BRIEF: Return, exactly and in full, the lines of the records below starting at the one with "font-weight: 400 ->" and ending at the one with "color: #000000 ->", and no other lines.

RECORDS SHOWN:
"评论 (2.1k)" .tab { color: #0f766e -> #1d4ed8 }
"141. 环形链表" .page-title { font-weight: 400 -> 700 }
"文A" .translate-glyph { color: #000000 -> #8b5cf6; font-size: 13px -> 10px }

---

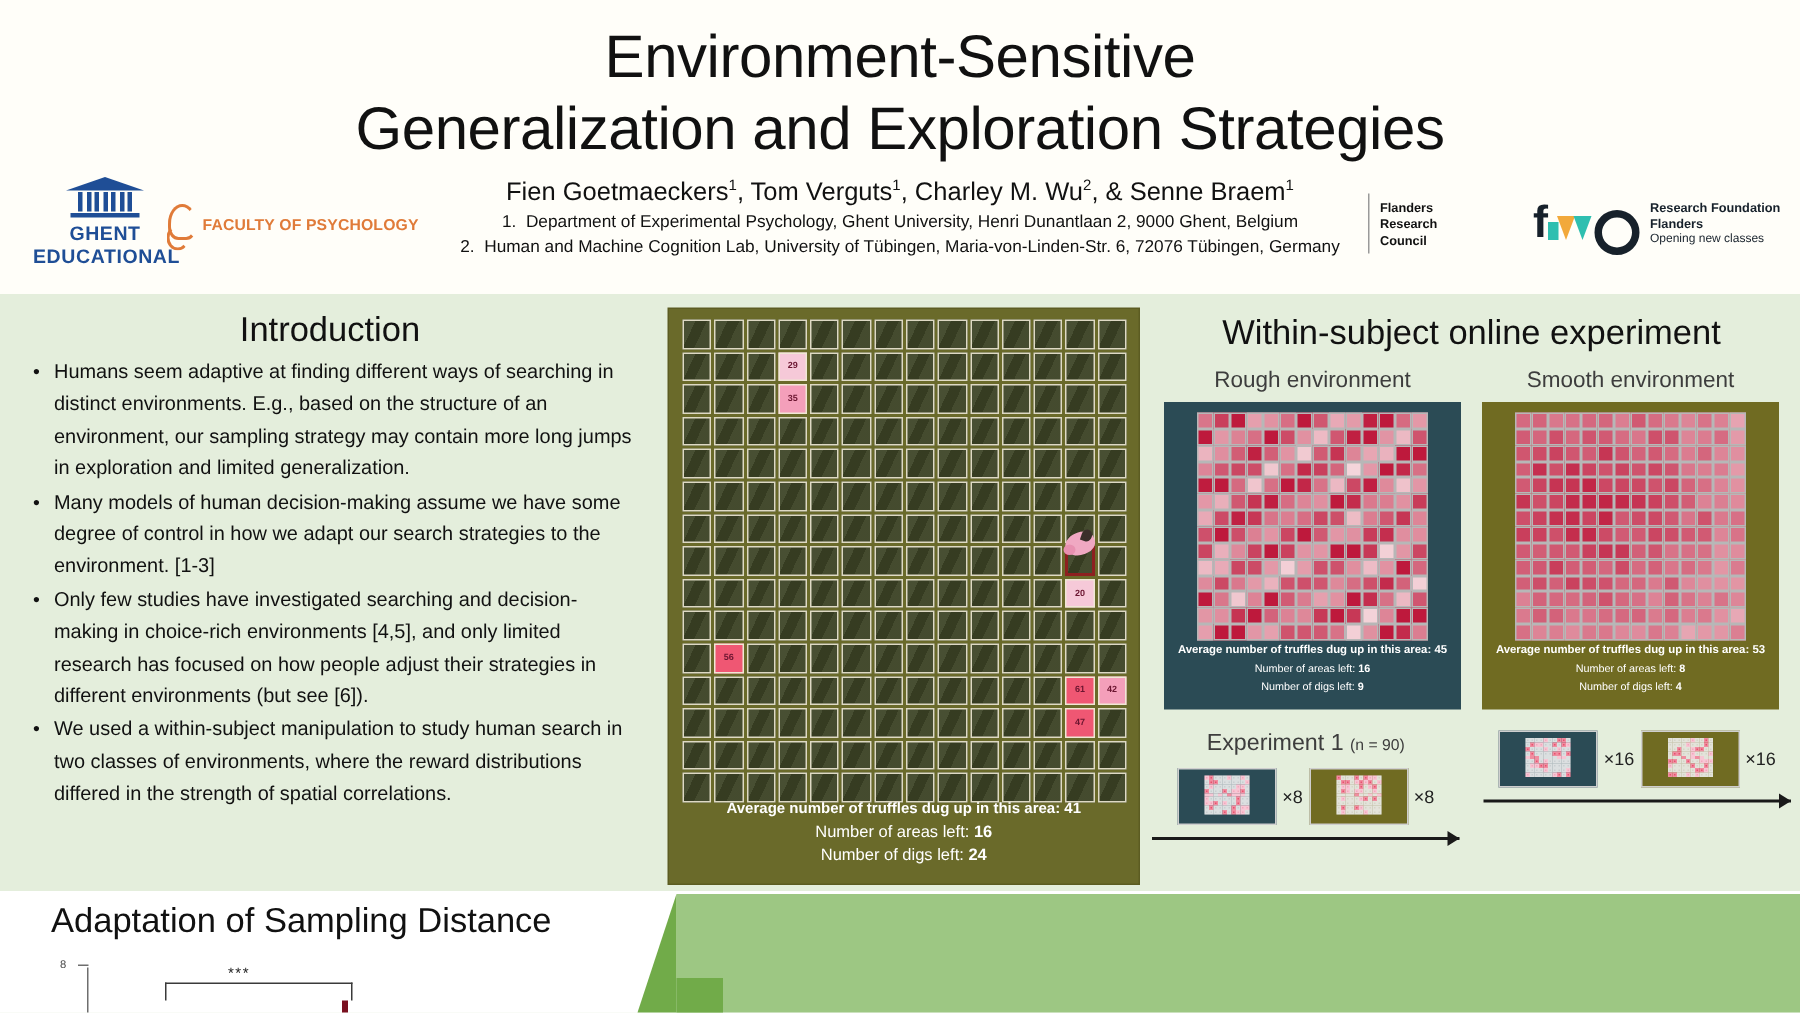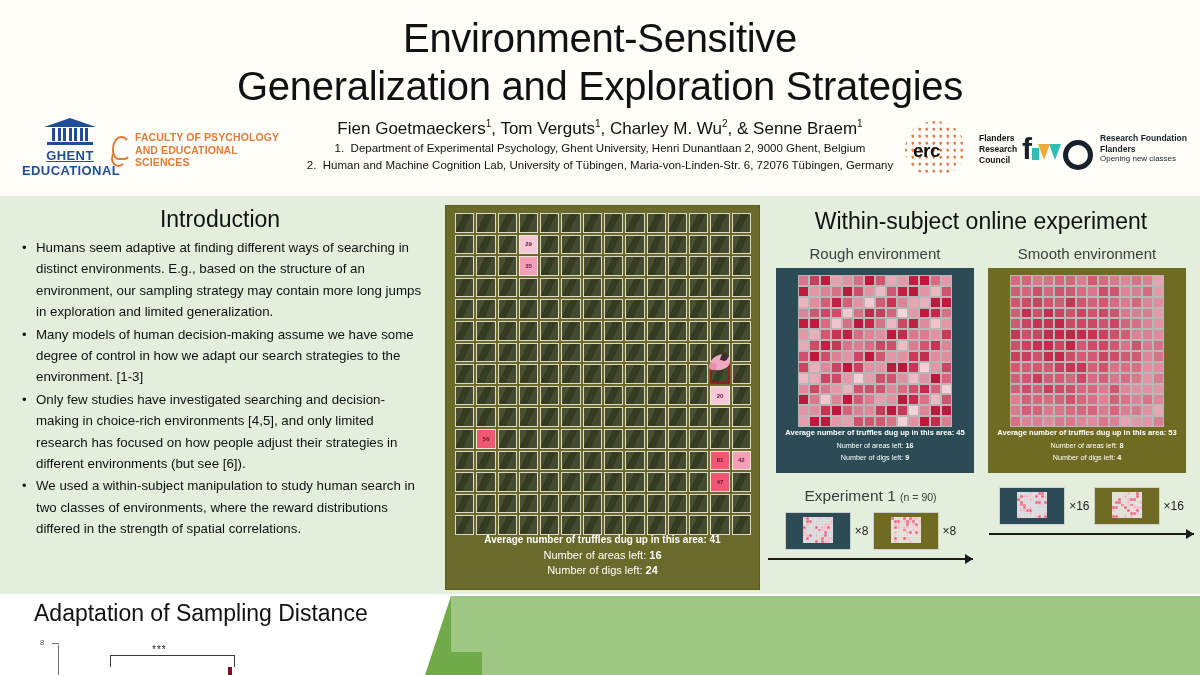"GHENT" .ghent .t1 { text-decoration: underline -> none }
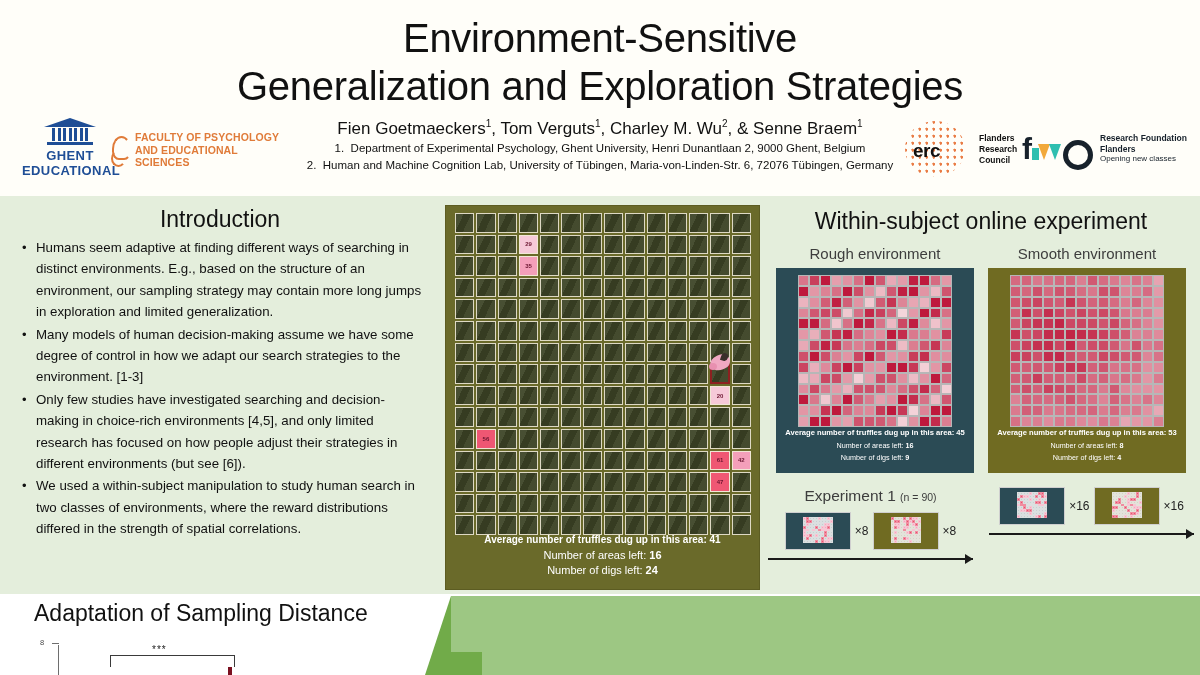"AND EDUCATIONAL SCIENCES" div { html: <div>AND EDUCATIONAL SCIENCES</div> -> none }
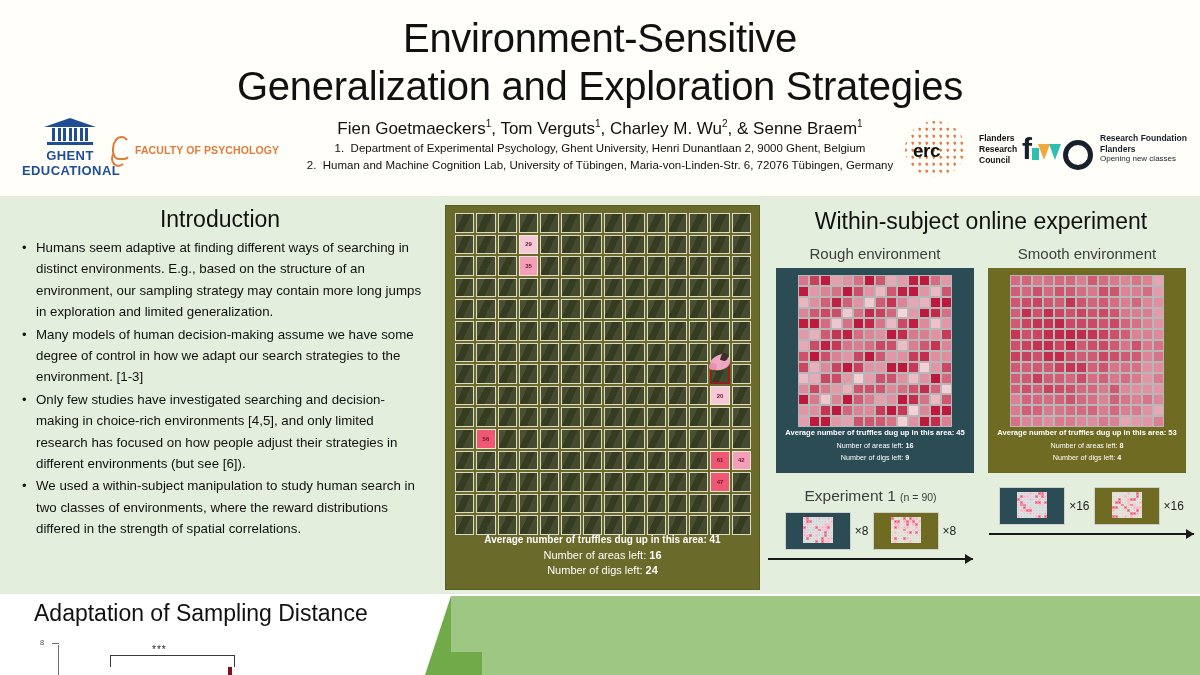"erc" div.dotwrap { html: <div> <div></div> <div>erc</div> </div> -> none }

RESULT:
"141. 环形链表" .page-title { font-weight: 400 -> 700 }
"文A" .translate-glyph { color: #000000 -> #8b5cf6; font-size: 13px -> 10px }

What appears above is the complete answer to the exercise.